The video was produced to present the framework of a new book Global Urbanization, Biodiversity, and Ecosystems: Challenges and Opportunities — A Global Assessment. The scientific foundation of the Cities and Biodiversity Outlook project, the book presents the world’s first assessment of how global urbanization and urban growth impact biodiversity and ecosystems. It builds on contributions by more than 200 scientists worldwide.
The book and video were launched in New York as part of UN-Habitat´s World Habitat Day 2013 celebrations. The book states that over 60 percent of the land projected to become urban by 2030 has yet to be built, but emphasizes that this presents a major opportunity to greatly improve global sustainability. By promoting low-carbon, resource-efficient urban development, it is possible to reduce adverse effects on biodiversity and improve quality of life, it says.

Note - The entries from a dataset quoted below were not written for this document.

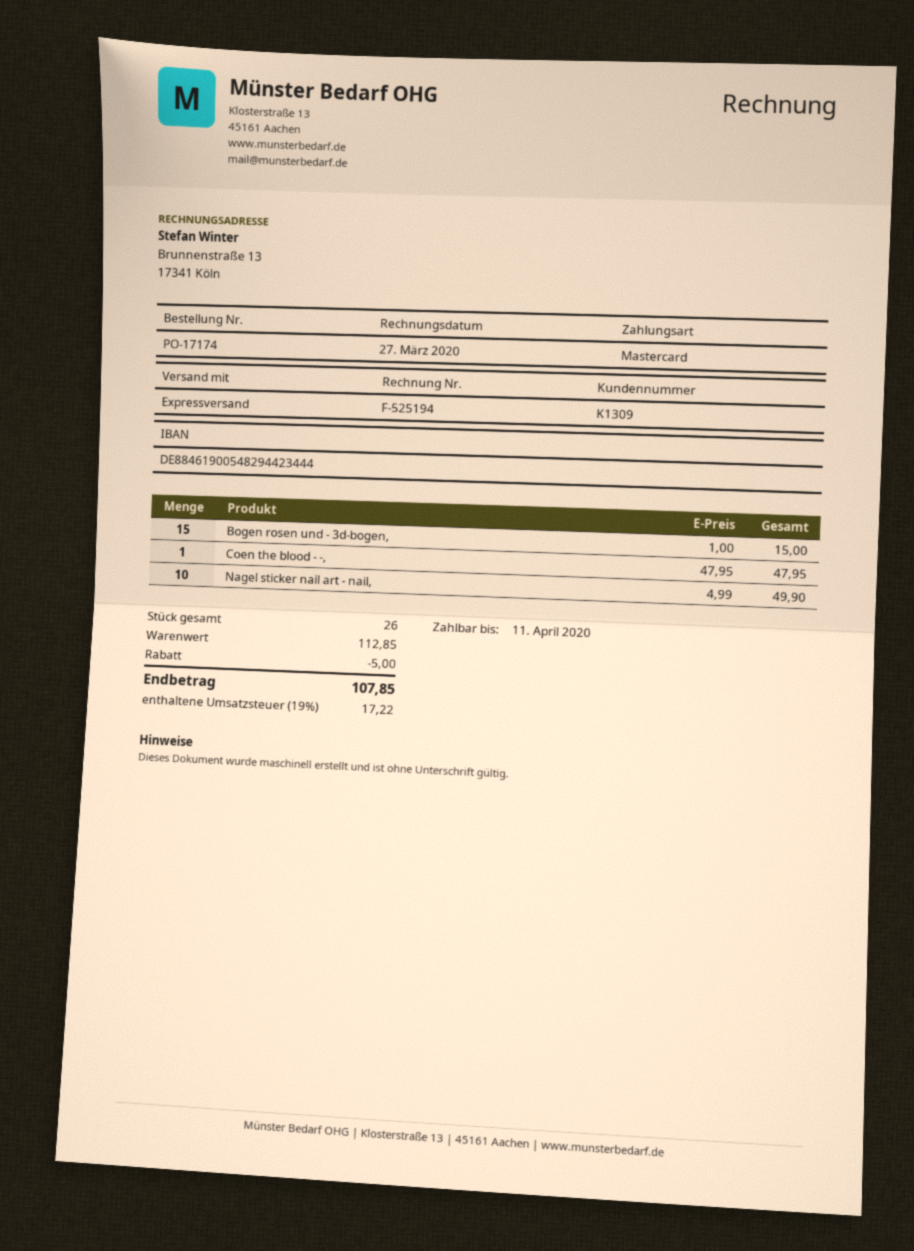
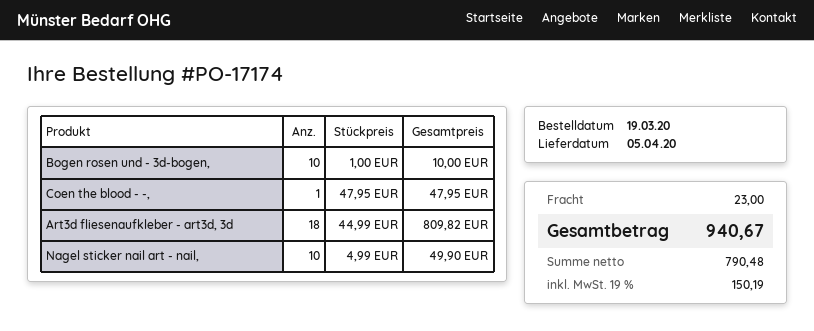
Bogen rosen und - 3d-bogen,: 15 x 1.00 = 15.00 -> 10 x 1.00 = 10.00
Art3d fliesenaufkleber - art3d, 3d: none -> 18 x 44.99 = 809.82
discount: 5.00 -> none
shipping: none -> 23.00
tax: 19% = 17.22 -> 19% = 150.19
total: 107.85 -> 940.67

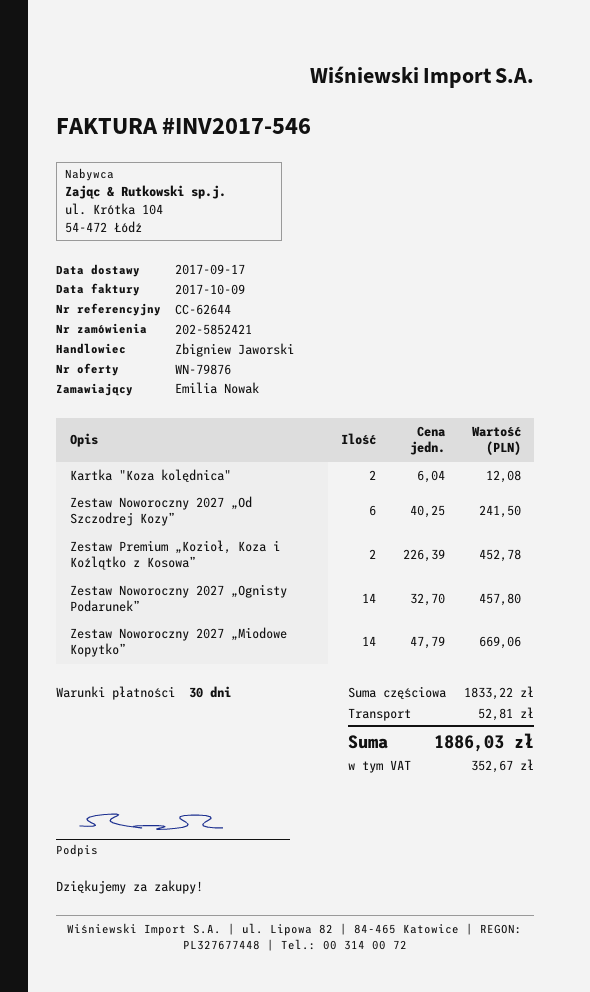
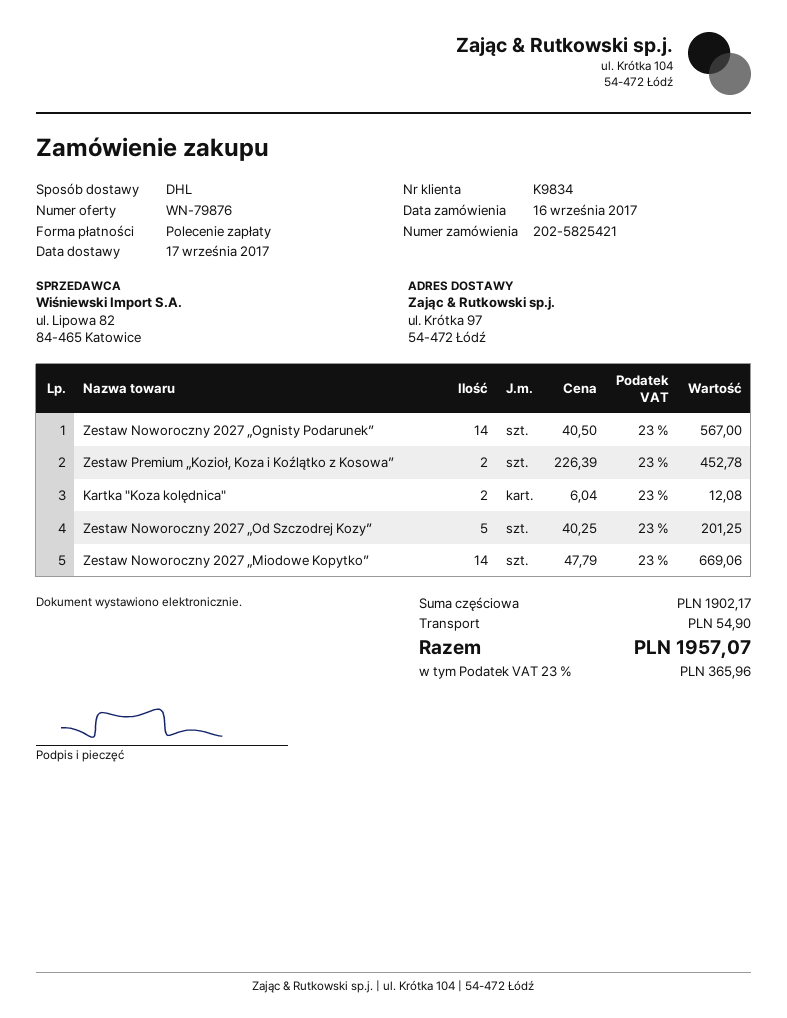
order number: 202-5852421 -> 202-5825421
Zestaw Noworoczny 2027 „Od Szczodrej Kozy”: 6 x 40.25 = 241.50 -> 5 x 40.25 = 201.25
Zestaw Noworoczny 2027 „Ognisty Podarunek”: 14 x 32.70 = 457.80 -> 14 x 40.50 = 567.00
subtotal: 1833.22 -> 1902.17
shipping: 52.81 -> 54.90
tax: 352.67 -> 365.96
total: 1886.03 -> 1957.07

Redefining the role of cities
The book is a collaborative effort led by the Stockholm Resilience Centre of Stockholm University and the Secretariat of the Convention on Biological Diversity, with significant support from UN-Habitat, UNESCO, and ICLEI — Local Governments for Sustainability.
It calls for “…a redefinition of the role of cities in natural resource management so that they increasingly become sources and stewards of ecosystem services rather than sinks”, says SRC professor Thomas Elmqvist, the scientific editor of the book.